Source records.
BEGIN
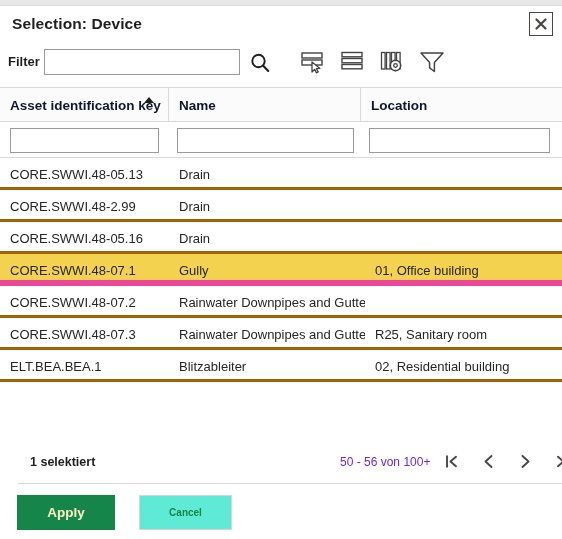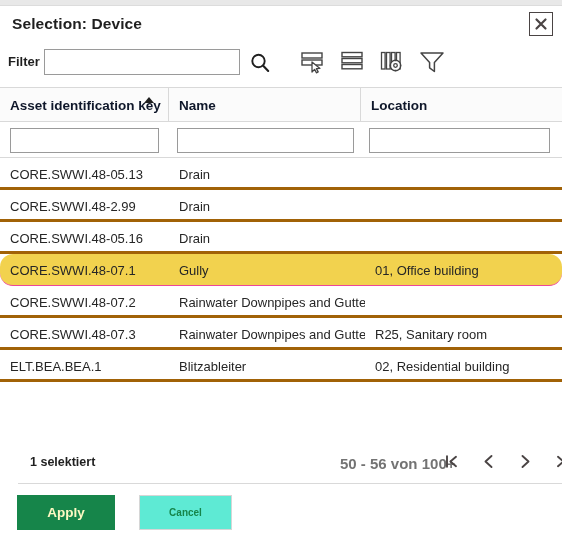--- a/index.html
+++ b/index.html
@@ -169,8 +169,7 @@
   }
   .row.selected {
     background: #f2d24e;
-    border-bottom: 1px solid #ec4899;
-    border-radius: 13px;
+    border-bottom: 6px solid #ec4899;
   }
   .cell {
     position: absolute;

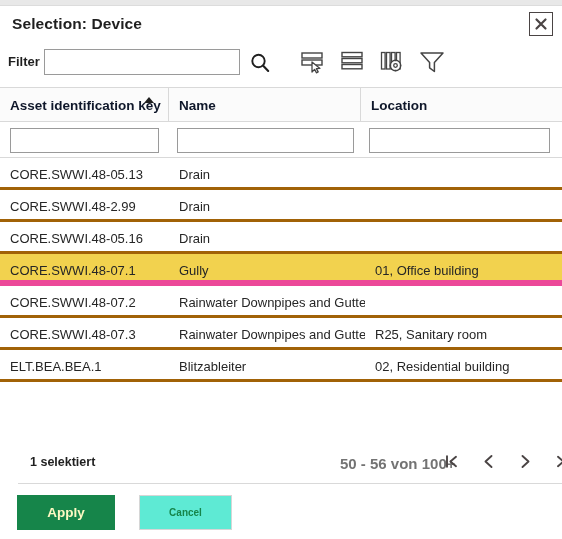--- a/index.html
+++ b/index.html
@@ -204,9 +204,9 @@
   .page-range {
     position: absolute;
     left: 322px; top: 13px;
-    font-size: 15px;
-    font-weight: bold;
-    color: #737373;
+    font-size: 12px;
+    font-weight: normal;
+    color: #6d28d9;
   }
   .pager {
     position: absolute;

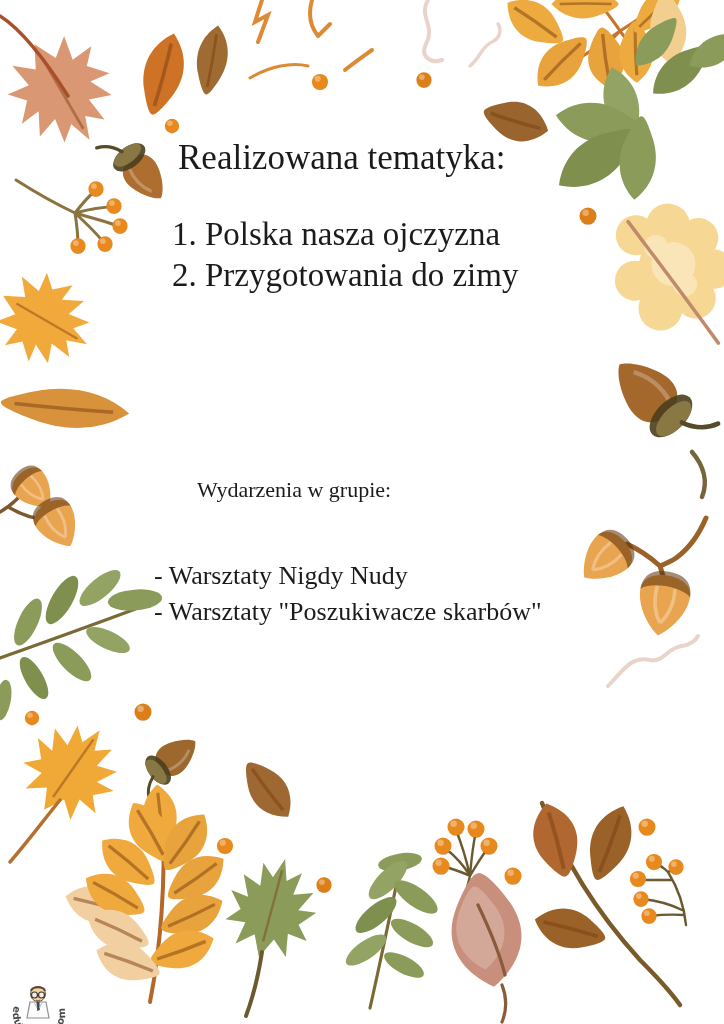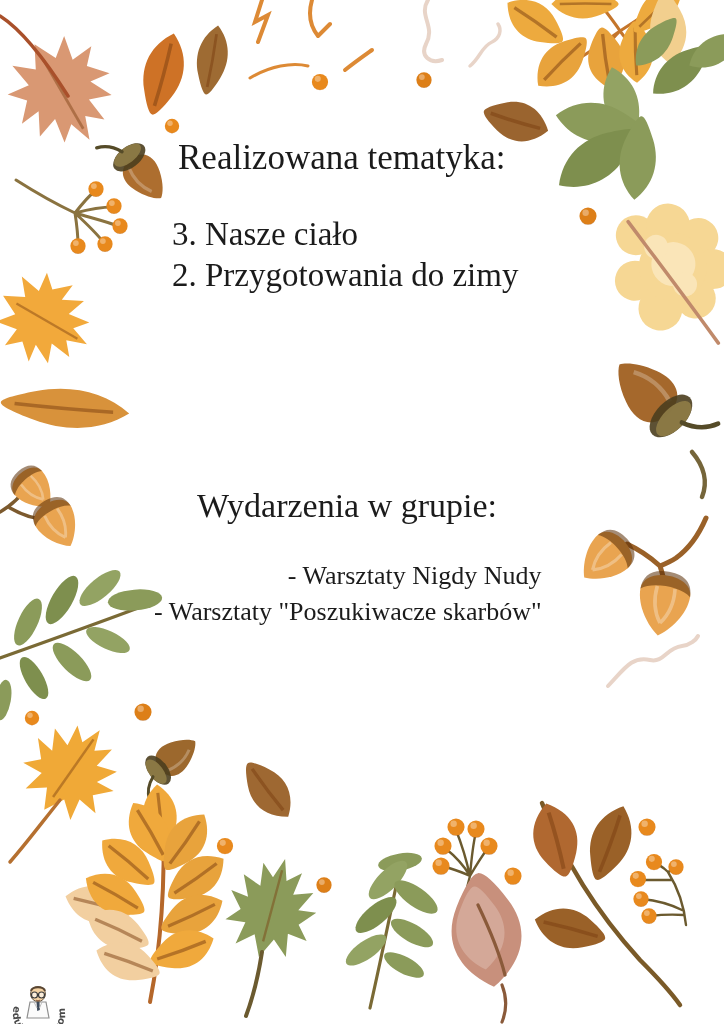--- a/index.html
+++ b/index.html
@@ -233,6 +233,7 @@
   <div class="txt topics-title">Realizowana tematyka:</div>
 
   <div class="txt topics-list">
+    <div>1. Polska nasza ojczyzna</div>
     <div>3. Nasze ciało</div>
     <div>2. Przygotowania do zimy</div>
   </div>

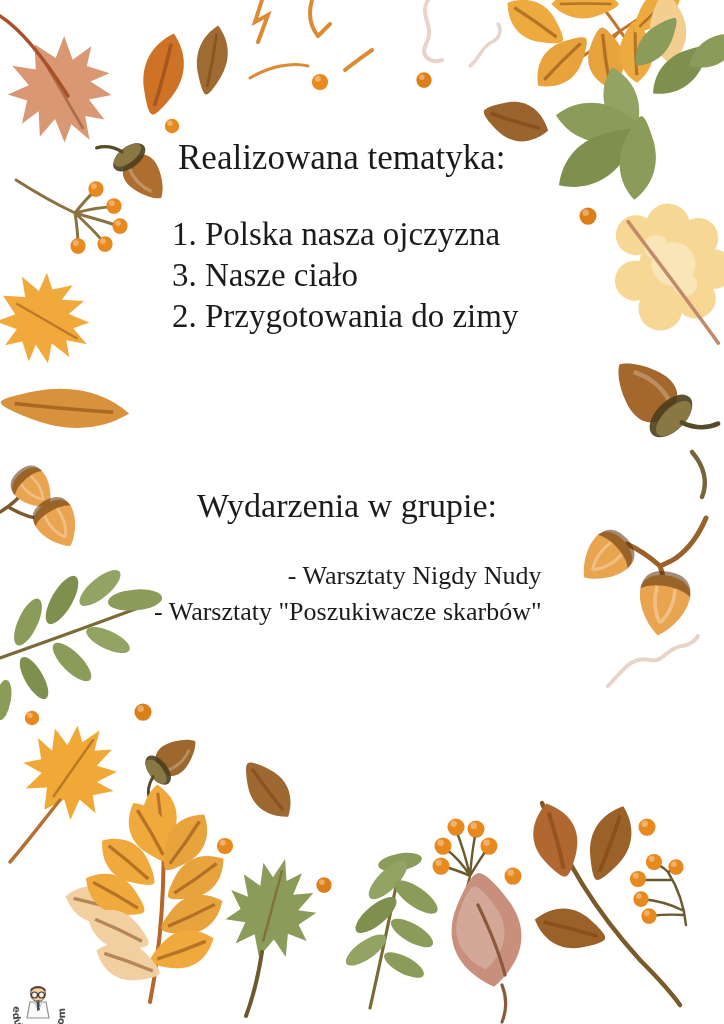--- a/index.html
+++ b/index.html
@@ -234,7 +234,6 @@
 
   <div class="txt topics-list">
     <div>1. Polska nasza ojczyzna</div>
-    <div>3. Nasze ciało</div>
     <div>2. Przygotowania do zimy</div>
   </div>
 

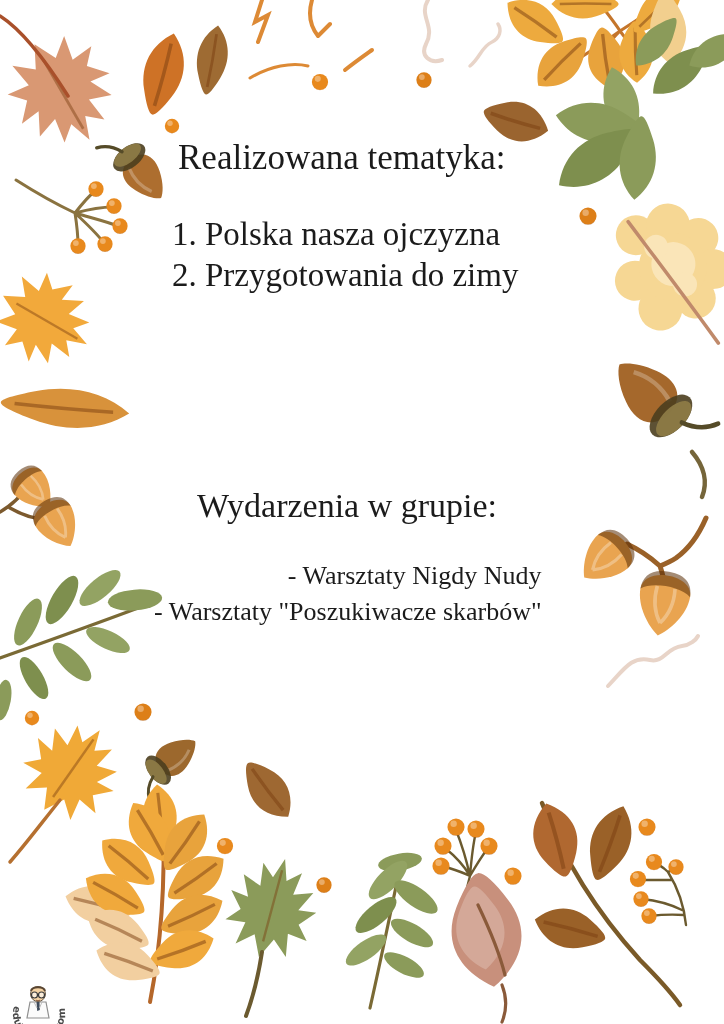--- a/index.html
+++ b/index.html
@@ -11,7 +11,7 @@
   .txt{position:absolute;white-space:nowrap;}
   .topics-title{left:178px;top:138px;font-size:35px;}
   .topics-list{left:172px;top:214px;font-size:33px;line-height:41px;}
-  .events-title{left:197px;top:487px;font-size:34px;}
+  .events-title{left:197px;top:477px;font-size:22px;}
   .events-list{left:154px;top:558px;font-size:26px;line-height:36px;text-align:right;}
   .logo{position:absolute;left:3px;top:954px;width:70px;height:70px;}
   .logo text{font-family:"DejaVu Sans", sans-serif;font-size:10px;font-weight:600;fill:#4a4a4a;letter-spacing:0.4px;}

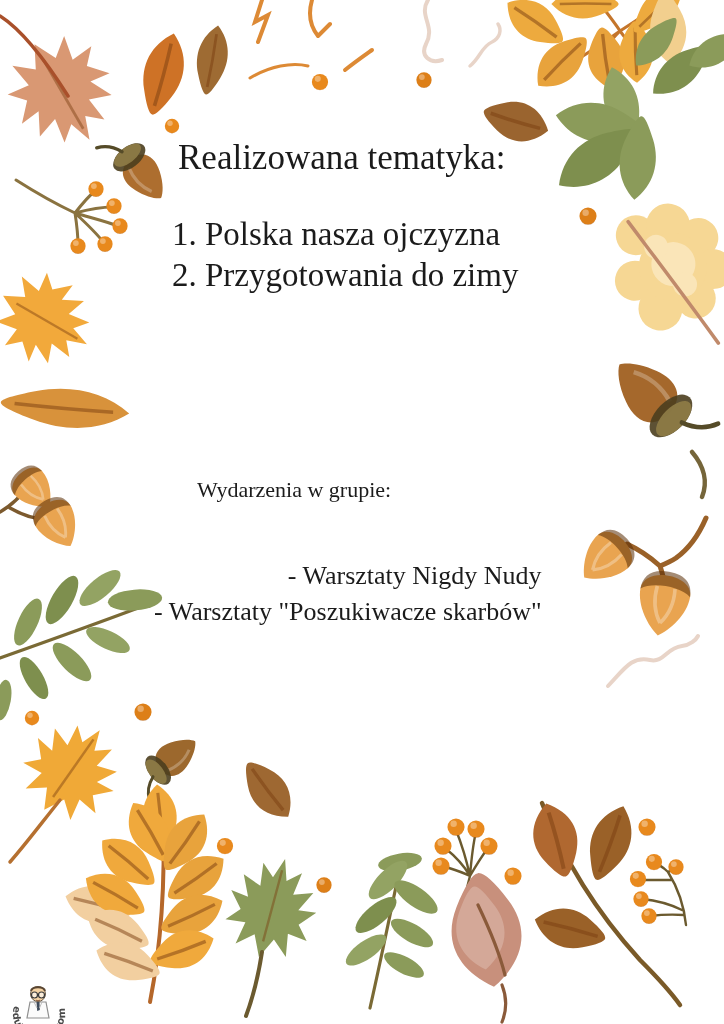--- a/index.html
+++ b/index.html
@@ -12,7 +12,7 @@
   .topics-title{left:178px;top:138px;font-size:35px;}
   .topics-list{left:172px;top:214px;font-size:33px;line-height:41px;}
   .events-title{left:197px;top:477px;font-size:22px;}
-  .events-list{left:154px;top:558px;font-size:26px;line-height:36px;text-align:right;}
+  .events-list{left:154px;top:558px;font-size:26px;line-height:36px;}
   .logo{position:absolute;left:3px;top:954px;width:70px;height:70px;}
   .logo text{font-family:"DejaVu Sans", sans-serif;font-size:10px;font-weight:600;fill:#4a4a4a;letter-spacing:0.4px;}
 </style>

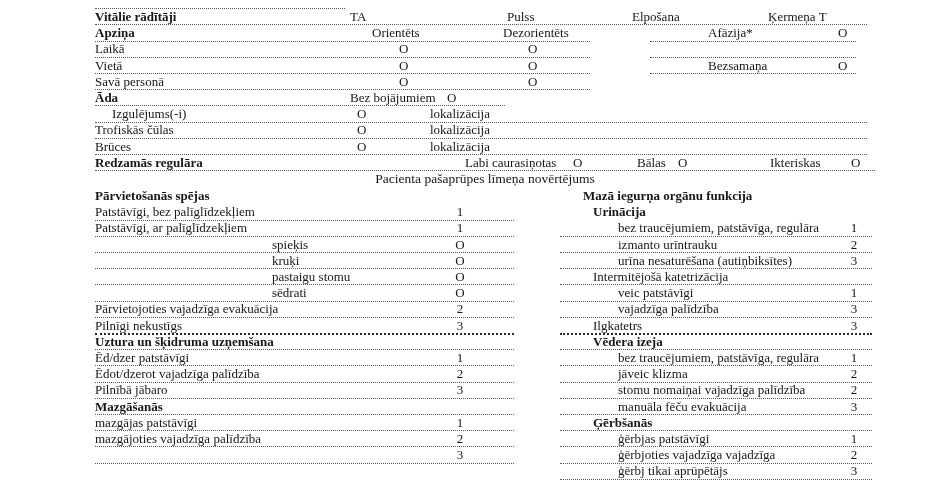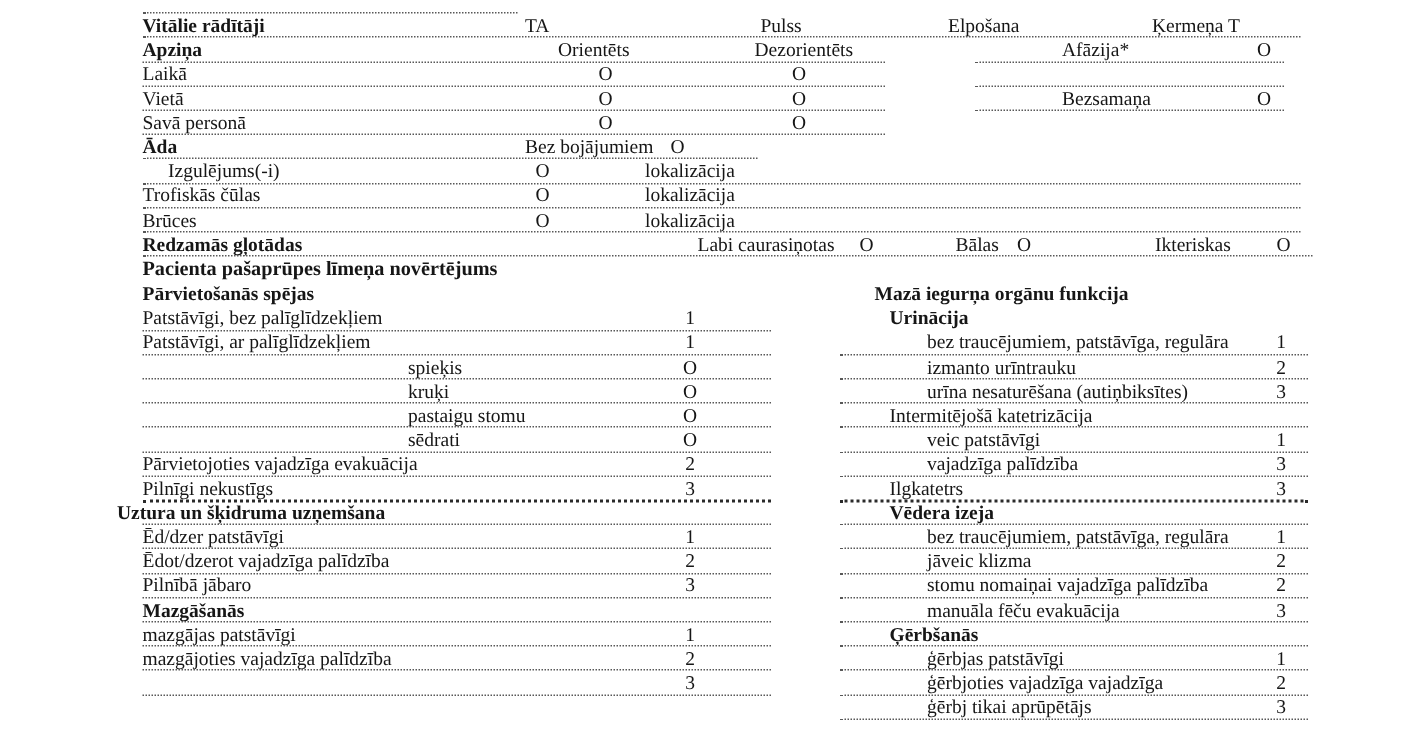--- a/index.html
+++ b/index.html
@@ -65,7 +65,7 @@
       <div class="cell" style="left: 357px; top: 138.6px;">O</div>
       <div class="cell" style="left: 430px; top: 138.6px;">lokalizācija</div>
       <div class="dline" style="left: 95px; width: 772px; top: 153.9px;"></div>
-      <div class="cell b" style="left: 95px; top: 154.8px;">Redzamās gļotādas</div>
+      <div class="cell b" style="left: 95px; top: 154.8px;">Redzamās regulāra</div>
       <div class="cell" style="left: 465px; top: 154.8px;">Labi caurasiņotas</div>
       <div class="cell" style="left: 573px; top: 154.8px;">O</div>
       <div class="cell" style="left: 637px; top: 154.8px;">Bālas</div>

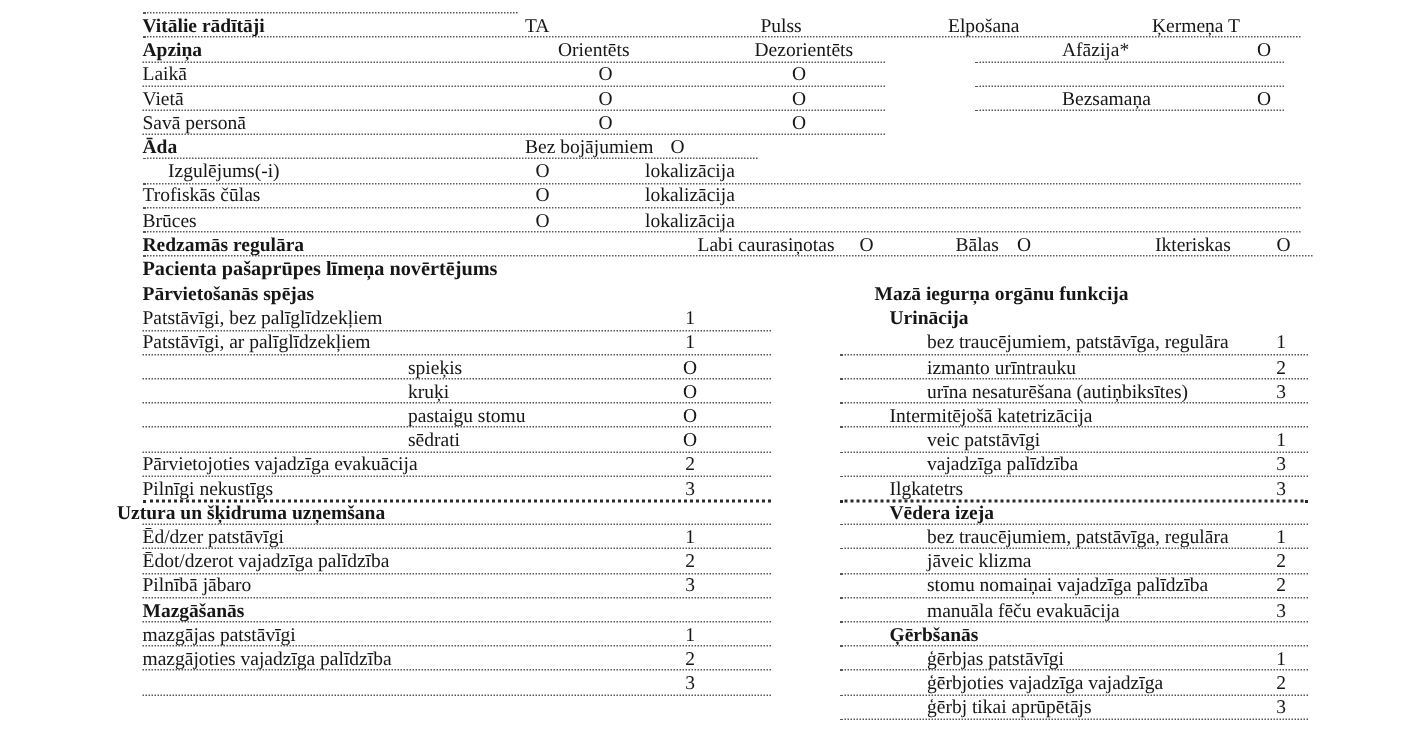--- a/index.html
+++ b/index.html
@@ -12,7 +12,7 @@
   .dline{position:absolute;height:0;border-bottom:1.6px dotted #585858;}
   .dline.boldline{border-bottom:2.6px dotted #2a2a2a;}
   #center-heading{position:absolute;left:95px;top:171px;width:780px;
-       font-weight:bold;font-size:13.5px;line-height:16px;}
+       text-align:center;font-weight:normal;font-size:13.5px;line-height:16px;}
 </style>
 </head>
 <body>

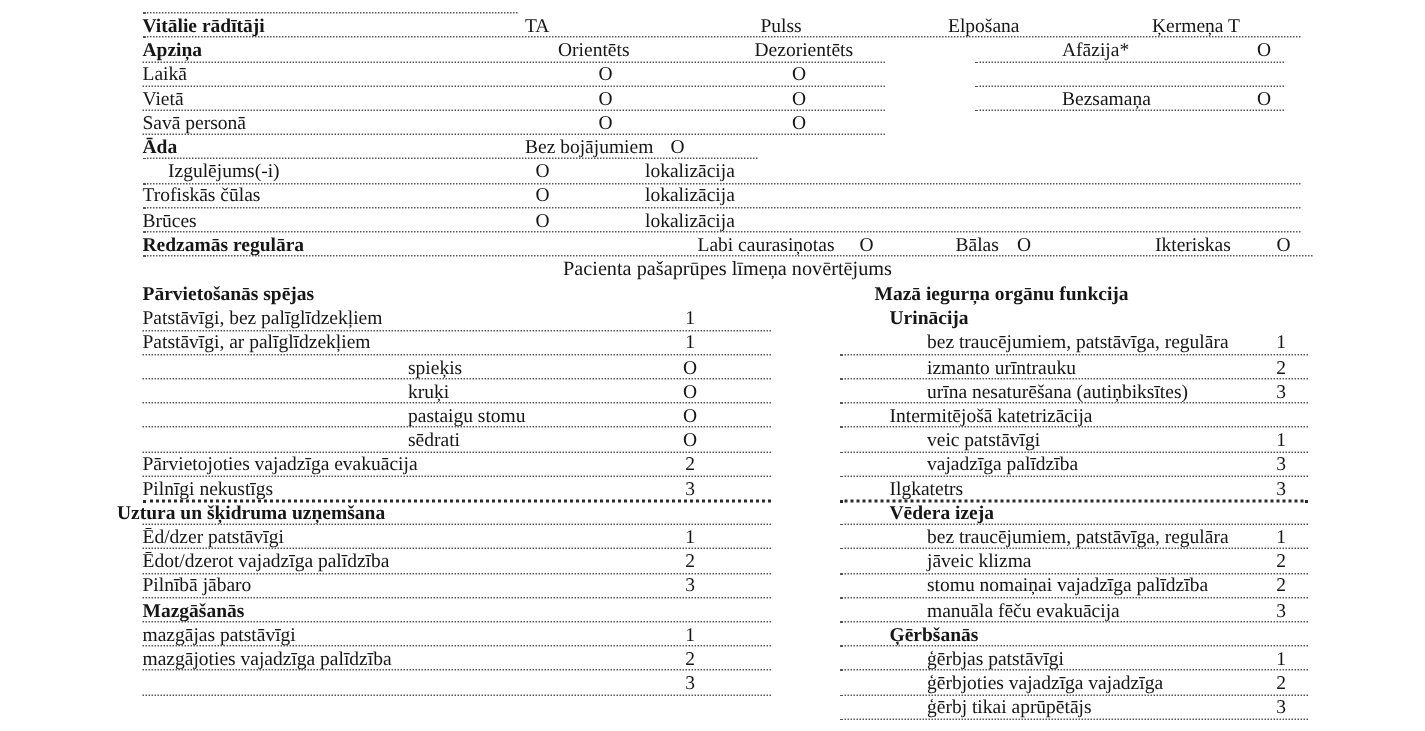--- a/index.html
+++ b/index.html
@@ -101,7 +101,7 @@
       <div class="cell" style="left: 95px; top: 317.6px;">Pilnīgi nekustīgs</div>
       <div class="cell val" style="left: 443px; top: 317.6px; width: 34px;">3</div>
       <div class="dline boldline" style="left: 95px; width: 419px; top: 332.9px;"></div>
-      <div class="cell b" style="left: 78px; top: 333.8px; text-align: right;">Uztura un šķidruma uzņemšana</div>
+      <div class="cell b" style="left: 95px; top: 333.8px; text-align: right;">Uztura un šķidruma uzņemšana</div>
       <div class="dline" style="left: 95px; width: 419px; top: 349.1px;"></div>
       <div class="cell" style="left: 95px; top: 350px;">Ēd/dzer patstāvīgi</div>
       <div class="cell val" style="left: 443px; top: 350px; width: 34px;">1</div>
END
Goal of the exercise.
Write out exactly the lines between the start of the data and the line with "-233,6 +233,7 @@", including both, but none of the pictures.

Result.
--- a/index.html
+++ b/index.html
@@ -169,8 +169,7 @@
   }
   .row.selected {
     background: #f2d24e;
-    border-bottom: 1px solid #ec4899;
-    border-radius: 13px;
+    border-bottom: 6px solid #ec4899;
   }
   .cell {
     position: absolute;

--- a/index.html
+++ b/index.html
@@ -204,9 +204,9 @@
   .page-range {
     position: absolute;
     left: 322px; top: 13px;
-    font-size: 15px;
-    font-weight: bold;
-    color: #737373;
+    font-size: 12px;
+    font-weight: normal;
+    color: #6d28d9;
   }
   .pager {
     position: absolute;

--- a/index.html
+++ b/index.html
@@ -233,6 +233,7 @@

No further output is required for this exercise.